Bundesverfassungsgericht
Beschl. v. 08.11.2022, Az.: 1 BvR 2634/20
Führung des Verfahrens 1 BvR 2634/20 unter dem Aktenzeichen 1 BvR 2115/22
Bibliographie
- Gericht
- BVerfG
- Datum
- 08.11.2022
- Aktenzeichen
- 1 BvR 2634/20
- Entscheidungsform
- Beschluss
- Referenz
- WKRS 2022, 41189
- Entscheidungsname
- [keine Angabe]
- ECLI
- [keine Angabe]
Rechtsgrundlagen
- § 8 Abs. 12 HmbVerfSchG i.d.F. des Vierten Gesetzes zur Änderung von Vorschriften auf dem Gebiet des Verfassungsschutzrechts vom 24. Januar 2020
- § 49 PolDVG i.d.F. des Gesetzes über die Datenverarbeitung der Polizei und zur Änderung weiterer polizeirechtlicher Vorschriften vom 12. Dezember 2019
In dem Verfahren
über
die Verfassungsbeschwerde
1. der Frau (...),
2. der Frau (...),
3. der Frau (...),
4. der Frau (...),
5. der Frau (...),
6. des Herrn (...),
- Bevollmächtigter: (...) -
gegen 1. § 8 Absatz 12 des Hamburgischen Verfassungsschutzgesetzes (HmbVerfSchG) in der Fassung des Vierten Gesetzes zur Änderung von Vorschriften auf dem Gebiet des Verfassungsschutzrechts vom 24. Januar 2020 (Gesetz- und Verordnungsblatt Seite 99),
2. § 49 des Hamburgischen Gesetzes über die Datenverarbeitung der Polizei (PolDVG) in der Fassung des Gesetzes über die Datenverarbeitung der Polizei und zur Änderung weiterer polizeirechtlicher Vorschriften vom 12. Dezember 2019 (Gesetz- und Verordnungsblatt Seite 485)
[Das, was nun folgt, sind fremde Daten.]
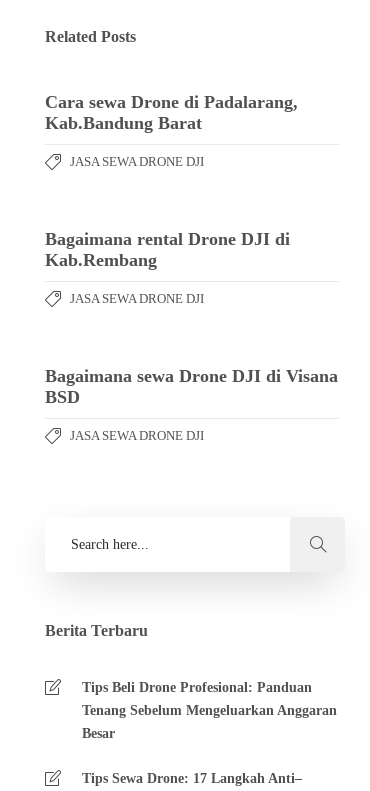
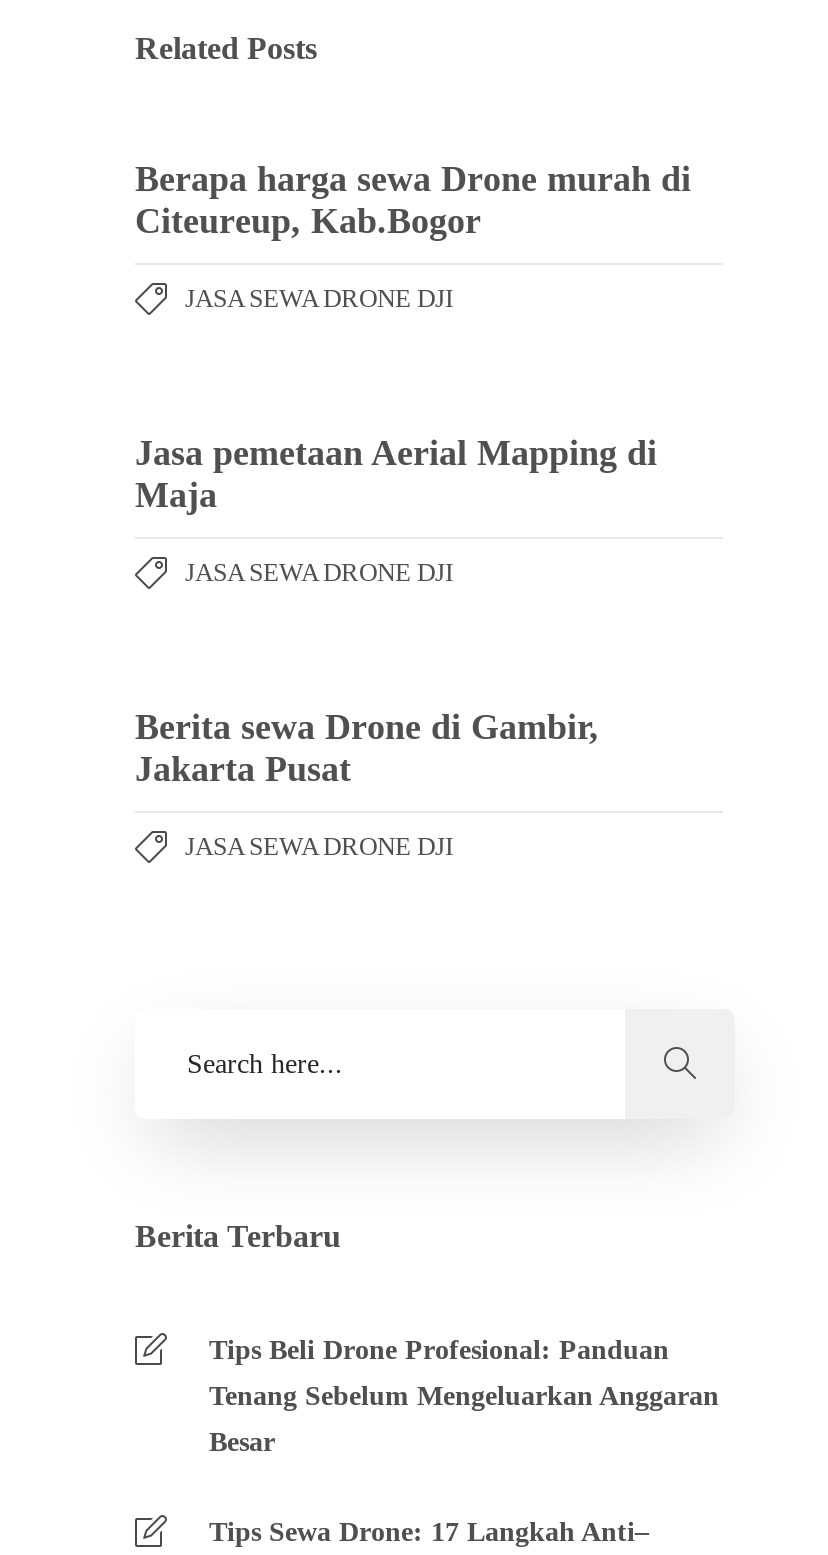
[45,92,298,133] Cara sewa Drone di Padalarang, | Kab.Bandung Barat -> [135,159,691,241] Berapa harga sewa Drone murah di | Citeureup, Kab.Bogor
[45,229,290,270] Bagaimana rental Drone DJI di | Kab.Rembang -> [135,433,657,515] Jasa pemetaan Aerial Mapping di | Maja
[45,366,338,407] Bagaimana sewa Drone DJI di Visana | BSD -> [135,707,599,789] Berita sewa Drone di Gambir, | Jakarta Pusat

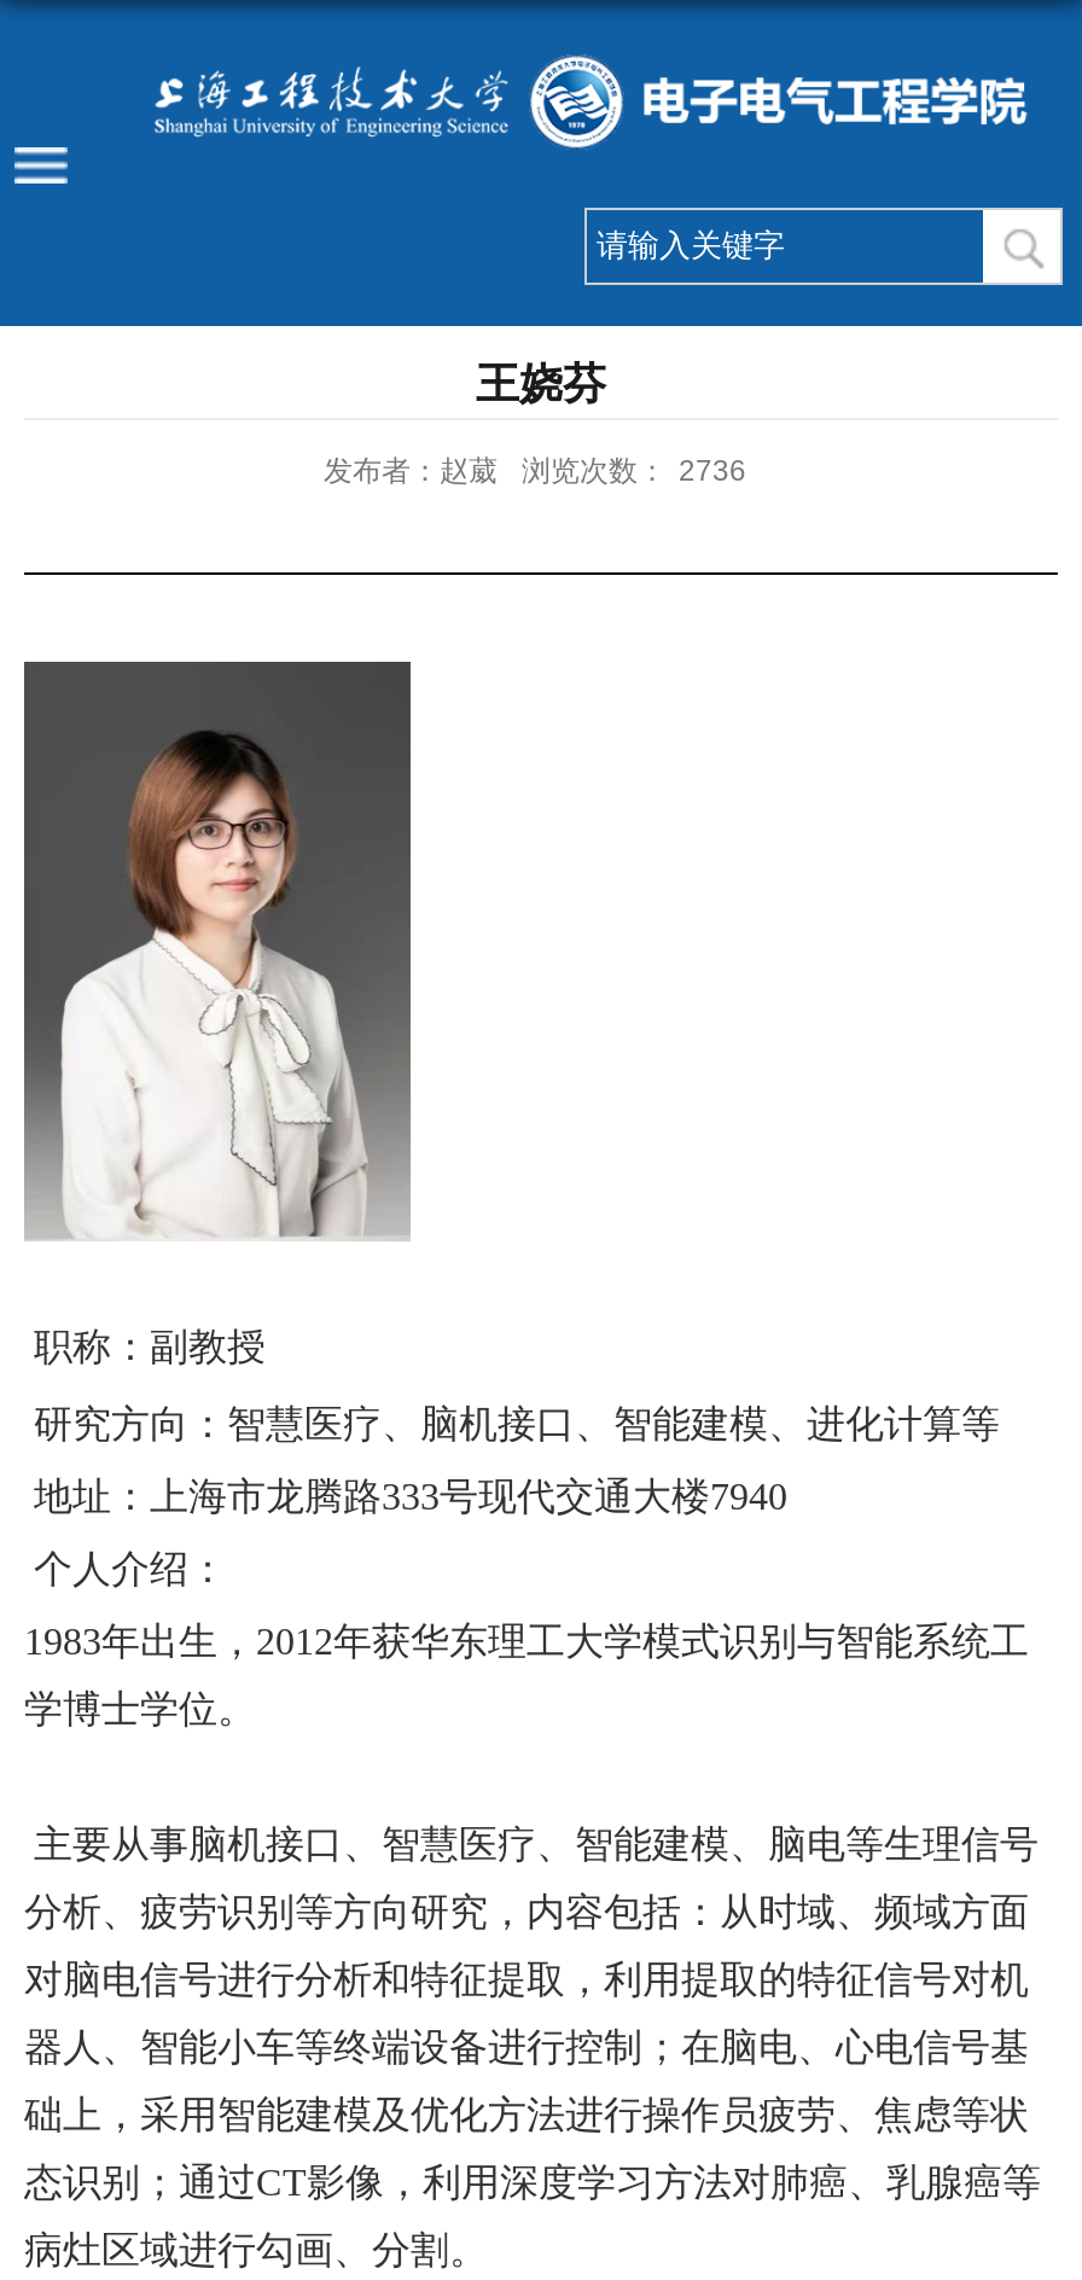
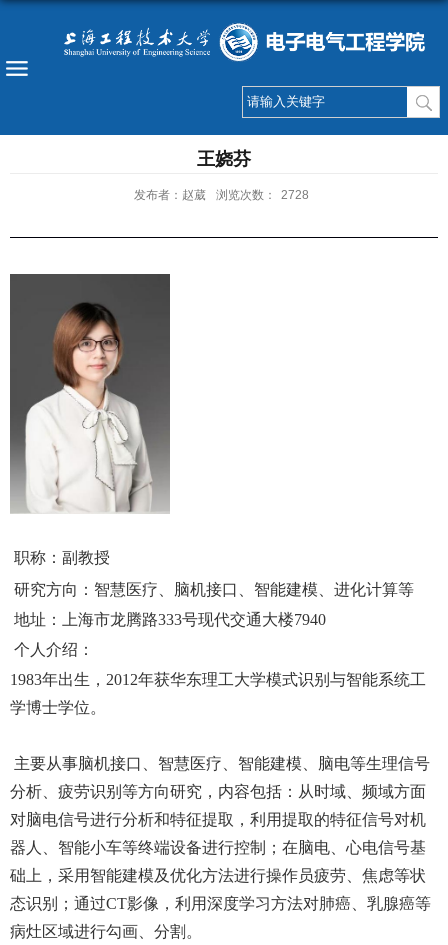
[324,454,746,488] 发布者：赵葳 浏览次数： 2736 -> [134,188,309,202] 发布者：赵葳 浏览次数： 2728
hat das Bundesverfassungsgericht - Erster Senat -
unter Mitwirkung der Richterinnen und Richter
Präsident Harbarth,
Baer,
Britz,
Ott,
Christ,
Radtke,
Härtel,
Wolff
am 8. November 2022 beschlossen:
Tenor:
Soweit sich die Beschwerdeführenden nicht gegen § 49 des Hamburgischen Gesetzes über die Datenverarbeitung der Polizei wenden, werden von dem Verfahren 1 BvR 2634/20 sämtliche Gegenstände abgetrennt und unter dem Aktenzeichen 1 BvR 2115/22 geführt.